Front Commander: General of Army Rodion Malinovsky

1st Guards Army
6th Guards Rifle Corps
20th Guards Rifle Division
152nd Rifle Division
34th Rifle Corps
6th Rifle Division
24th Rifle Division
228th Rifle Division
195th Rifle Division

3rd Guards Army:
34th Guards Rifle Corps
59th Guards Rifle Division
61st Guards Rifle Division
279th Rifle Division (Unit listed twice)

32nd Rifle Corps
259th Rifle Division
266th Rifle Division
279th Rifle Division (Unit listed twice)

8th Guards Army:
28th Guards Rifle Corps
39th Guards Rifle Division
79th Guards Rifle Division
88th Guards Rifle Division

29th Guards Rifle Corps
27th Guards Rifle Division
74th Guards Rifle Division
82nd Guards Rifle Division

33rd Rifle Corps
50th Rifle Division
78th Rifle Division

6th Army:
4th Guards Rifle Corps
47th Guards Rifle Division
57th Guards Rifle Division

26th Guards Rifle Corps
25th Guards Rifle Division
35th Guards Rifle Division

12th Army
66th Rifle Corps
203rd Rifle Division
333rd Rifle Division
60th Guards Rifle Division
244th Rifle Division

1st Guards Mechanized Corps
1st Guards Mechanized Brigade
2nd Guards Mechanized Brigade
3rd Guards Mechanized Brigade
9th Guards Tank Brigade

23rd Tank Corps
3rd Tank Brigade
39th Tank Brigade
135th Tank Brigade
56th Motorized Rifle Brigade

17th Air Army
1st Guards Mixed Aviation Corps
1st Mixed Aviation Corps
9th Mixed Aviation Corps

== Command ==
Commanders:
- General of the Army Rodion Malinovsky (Oct. 1943 – May 1944);
- General of the Army, in September 1944, Marshal of the Soviet Union Fyodor Tolbukhin (May 1944 – end of the war).

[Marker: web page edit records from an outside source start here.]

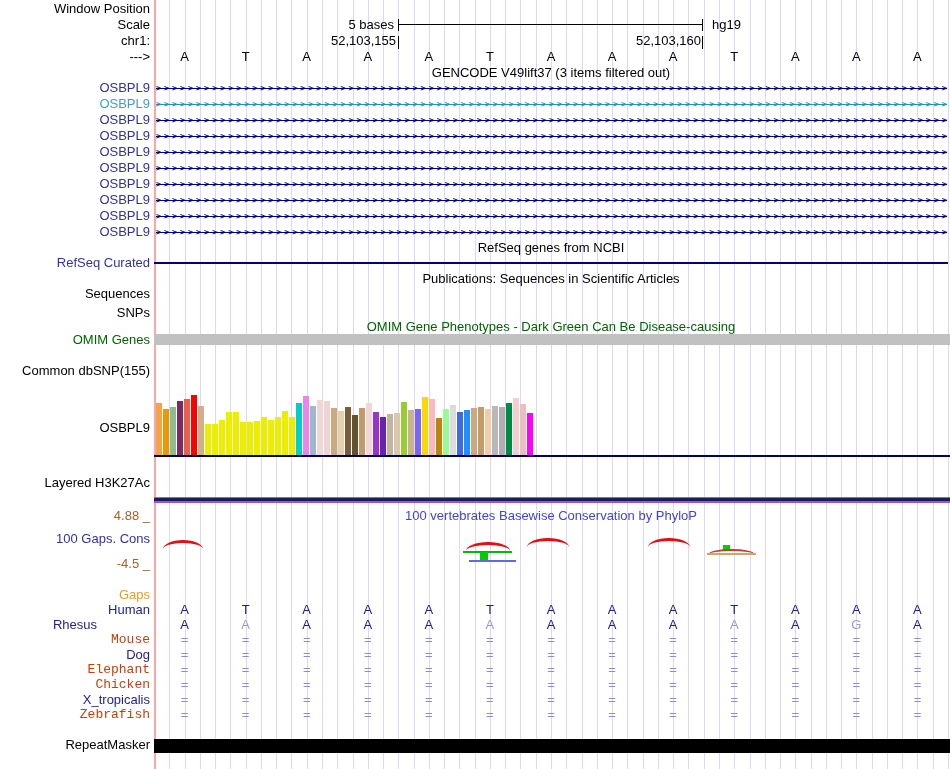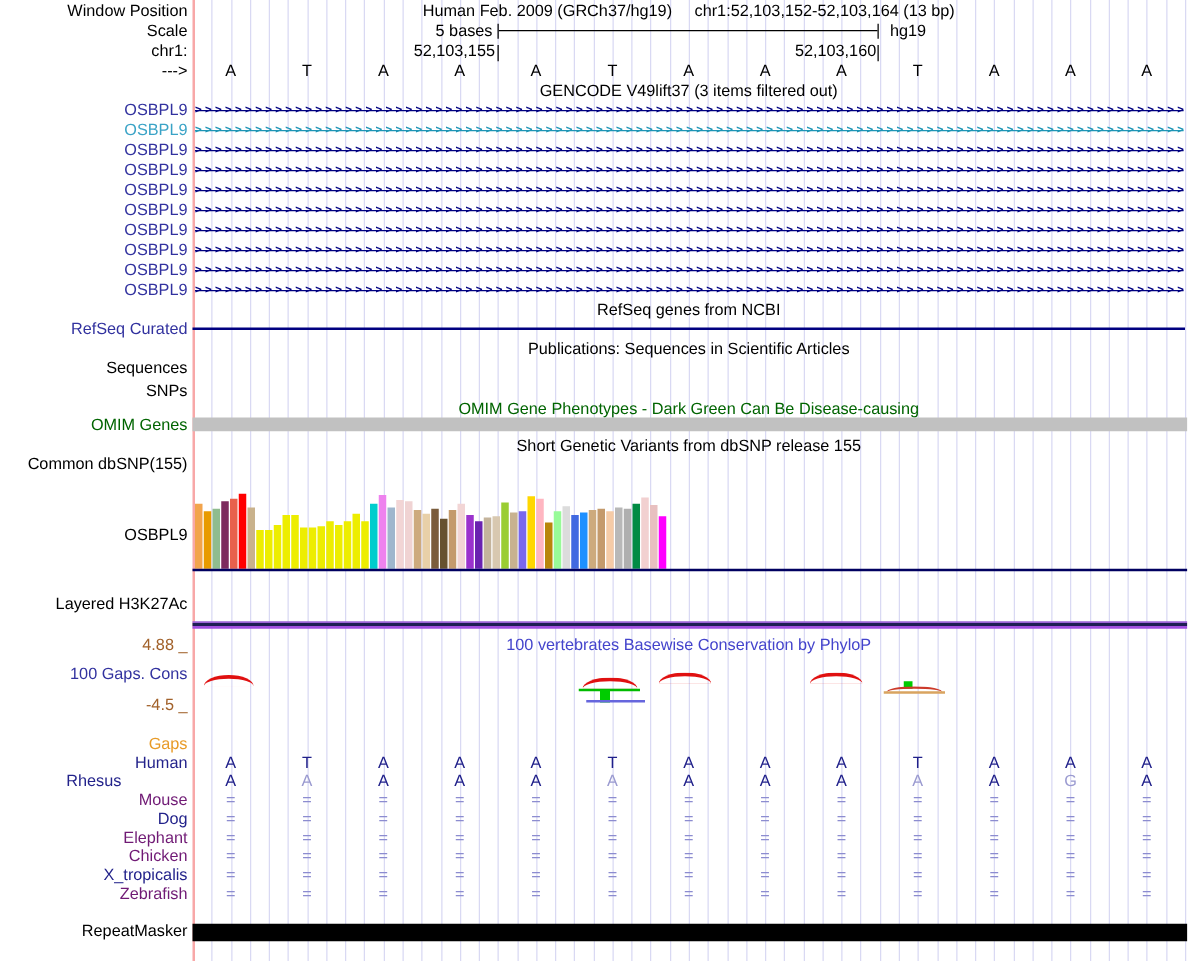"Human Feb. 2009 (GRCh37/hg19)" div.ctitle { html: <div> <span>Human Feb. 2009 (GRCh37/hg19)</span> <span>chr1:52,103,152-52,103,164 (13 bp)</span> </div> -> none }
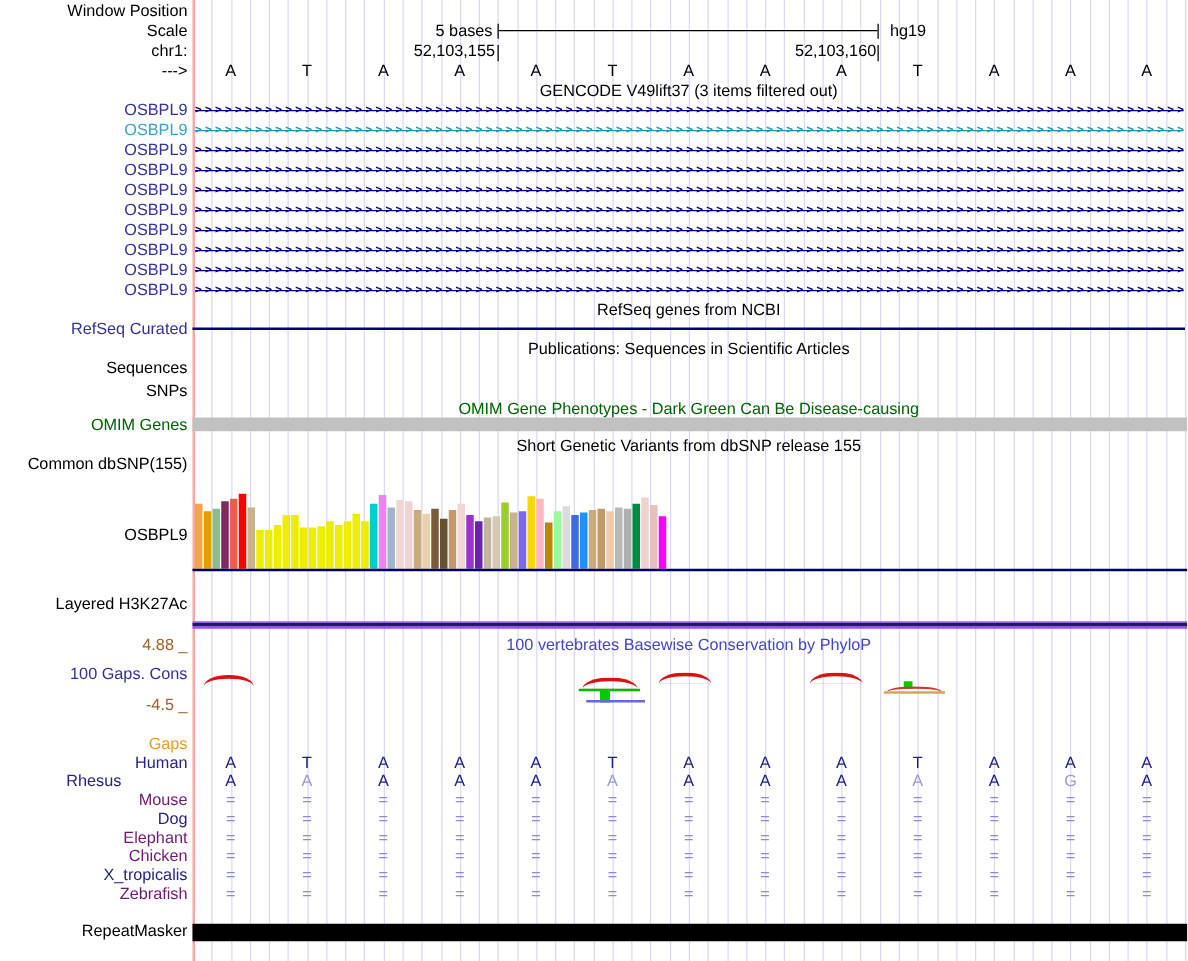"Short Genetic Variants from dbSNP" div.ctitle { html: <div>Short Genetic Variants from dbSNP release 155</div> -> none }
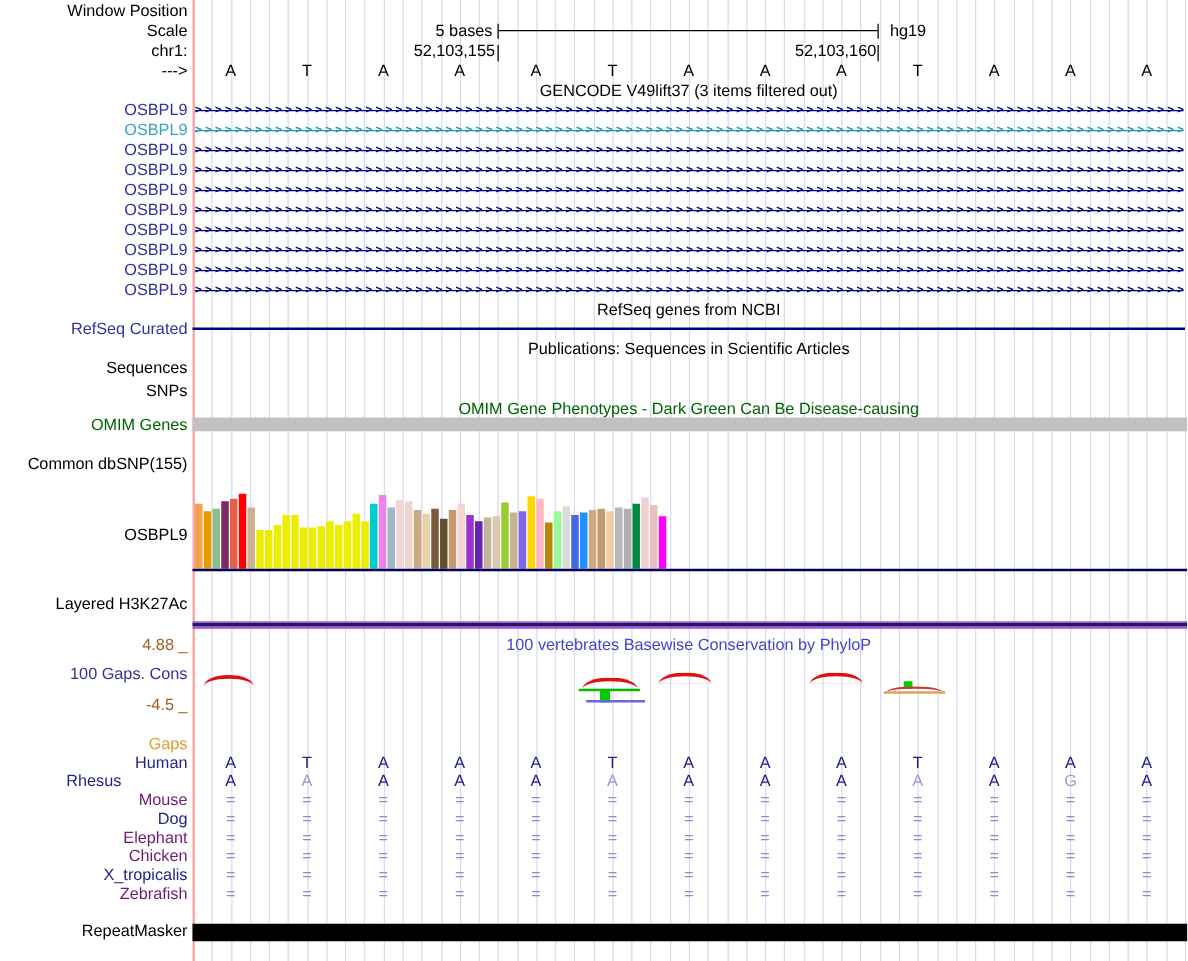"Mouse" .sp.green { color: #701a75 -> #c2410c; font-family: none -> Liberation Mono, monospace }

Member of the Military Council:
- Lieutenant-General in September 1944, Colonel-General A. Zheltov (whole period).

Chief of Staff:
- Lieutenant-General Theodosius K. Korzhenevich (Oct. 1943 – May 1944);
- Lieutenant-General in May 1944, Colonel-General Sergey Biryuzov (May–October 1944);
- Lieutenant-General in April 1945, Colonel-General Simon P. Ivanov (October 1944 – end of the war).